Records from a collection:

● ● ● ●

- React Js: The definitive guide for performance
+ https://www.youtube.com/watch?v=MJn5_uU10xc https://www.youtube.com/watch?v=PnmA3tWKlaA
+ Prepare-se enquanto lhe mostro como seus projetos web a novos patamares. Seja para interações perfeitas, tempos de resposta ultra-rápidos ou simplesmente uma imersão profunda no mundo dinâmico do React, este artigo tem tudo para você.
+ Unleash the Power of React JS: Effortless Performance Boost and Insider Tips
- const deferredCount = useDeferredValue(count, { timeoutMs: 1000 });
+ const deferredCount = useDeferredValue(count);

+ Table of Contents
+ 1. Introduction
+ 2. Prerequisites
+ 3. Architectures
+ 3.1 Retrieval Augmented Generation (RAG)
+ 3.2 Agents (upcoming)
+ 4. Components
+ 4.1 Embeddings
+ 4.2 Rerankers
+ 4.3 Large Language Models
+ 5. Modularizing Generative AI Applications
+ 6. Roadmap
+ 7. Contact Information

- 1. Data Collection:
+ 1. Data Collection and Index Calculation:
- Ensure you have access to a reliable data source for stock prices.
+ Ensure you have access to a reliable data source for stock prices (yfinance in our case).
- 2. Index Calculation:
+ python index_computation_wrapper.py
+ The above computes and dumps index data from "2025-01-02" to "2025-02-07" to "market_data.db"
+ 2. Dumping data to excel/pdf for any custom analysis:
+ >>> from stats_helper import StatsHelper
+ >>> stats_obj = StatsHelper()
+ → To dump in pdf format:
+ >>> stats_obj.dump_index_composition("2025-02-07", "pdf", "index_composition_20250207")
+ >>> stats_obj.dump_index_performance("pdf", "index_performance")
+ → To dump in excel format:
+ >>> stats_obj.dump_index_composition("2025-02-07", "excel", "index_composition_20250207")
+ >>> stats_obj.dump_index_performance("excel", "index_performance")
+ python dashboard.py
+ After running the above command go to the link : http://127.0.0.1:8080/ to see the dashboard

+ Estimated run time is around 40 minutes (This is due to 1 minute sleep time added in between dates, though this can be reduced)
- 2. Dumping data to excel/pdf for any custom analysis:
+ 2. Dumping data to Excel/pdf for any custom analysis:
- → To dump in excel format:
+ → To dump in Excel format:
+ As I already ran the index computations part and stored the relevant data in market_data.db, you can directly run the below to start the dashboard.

● ● ● ●

All of the entries should be transcribed exactly as they appear.

- React Js: The definitive guide for performance
+ https://www.youtube.com/watch?v=MJn5_uU10xc https://www.youtube.com/watch?v=PnmA3tWKlaA
+ Prepare-se enquanto lhe mostro como seus projetos web a novos patamares. Seja para interações perfeitas, tempos de resposta ultra-rápidos ou simplesmente uma imersão profunda no mundo dinâmico do React, este artigo tem tudo para você.
+ Unleash the Power of React JS: Effortless Performance Boost and Insider Tips
- const deferredCount = useDeferredValue(count, { timeoutMs: 1000 });
+ const deferredCount = useDeferredValue(count);

+ Table of Contents
+ 1. Introduction
+ 2. Prerequisites
+ 3. Architectures
+ 3.1 Retrieval Augmented Generation (RAG)
+ 3.2 Agents (upcoming)
+ 4. Components
+ 4.1 Embeddings
+ 4.2 Rerankers
+ 4.3 Large Language Models
+ 5. Modularizing Generative AI Applications
+ 6. Roadmap
+ 7. Contact Information

- 1. Data Collection:
+ 1. Data Collection and Index Calculation:
- Ensure you have access to a reliable data source for stock prices.
+ Ensure you have access to a reliable data source for stock prices (yfinance in our case).
- 2. Index Calculation:
+ python index_computation_wrapper.py
+ The above computes and dumps index data from "2025-01-02" to "2025-02-07" to "market_data.db"
+ 2. Dumping data to excel/pdf for any custom analysis:
+ >>> from stats_helper import StatsHelper
+ >>> stats_obj = StatsHelper()
+ → To dump in pdf format:
+ >>> stats_obj.dump_index_composition("2025-02-07", "pdf", "index_composition_20250207")
+ >>> stats_obj.dump_index_performance("pdf", "index_performance")
+ → To dump in excel format:
+ >>> stats_obj.dump_index_composition("2025-02-07", "excel", "index_composition_20250207")
+ >>> stats_obj.dump_index_performance("excel", "index_performance")
+ python dashboard.py
+ After running the above command go to the link : http://127.0.0.1:8080/ to see the dashboard

+ Estimated run time is around 40 minutes (This is due to 1 minute sleep time added in between dates, though this can be reduced)
- 2. Dumping data to excel/pdf for any custom analysis:
+ 2. Dumping data to Excel/pdf for any custom analysis:
- → To dump in excel format:
+ → To dump in Excel format:
+ As I already ran the index computations part and stored the relevant data in market_data.db, you can directly run the below to start the dashboard.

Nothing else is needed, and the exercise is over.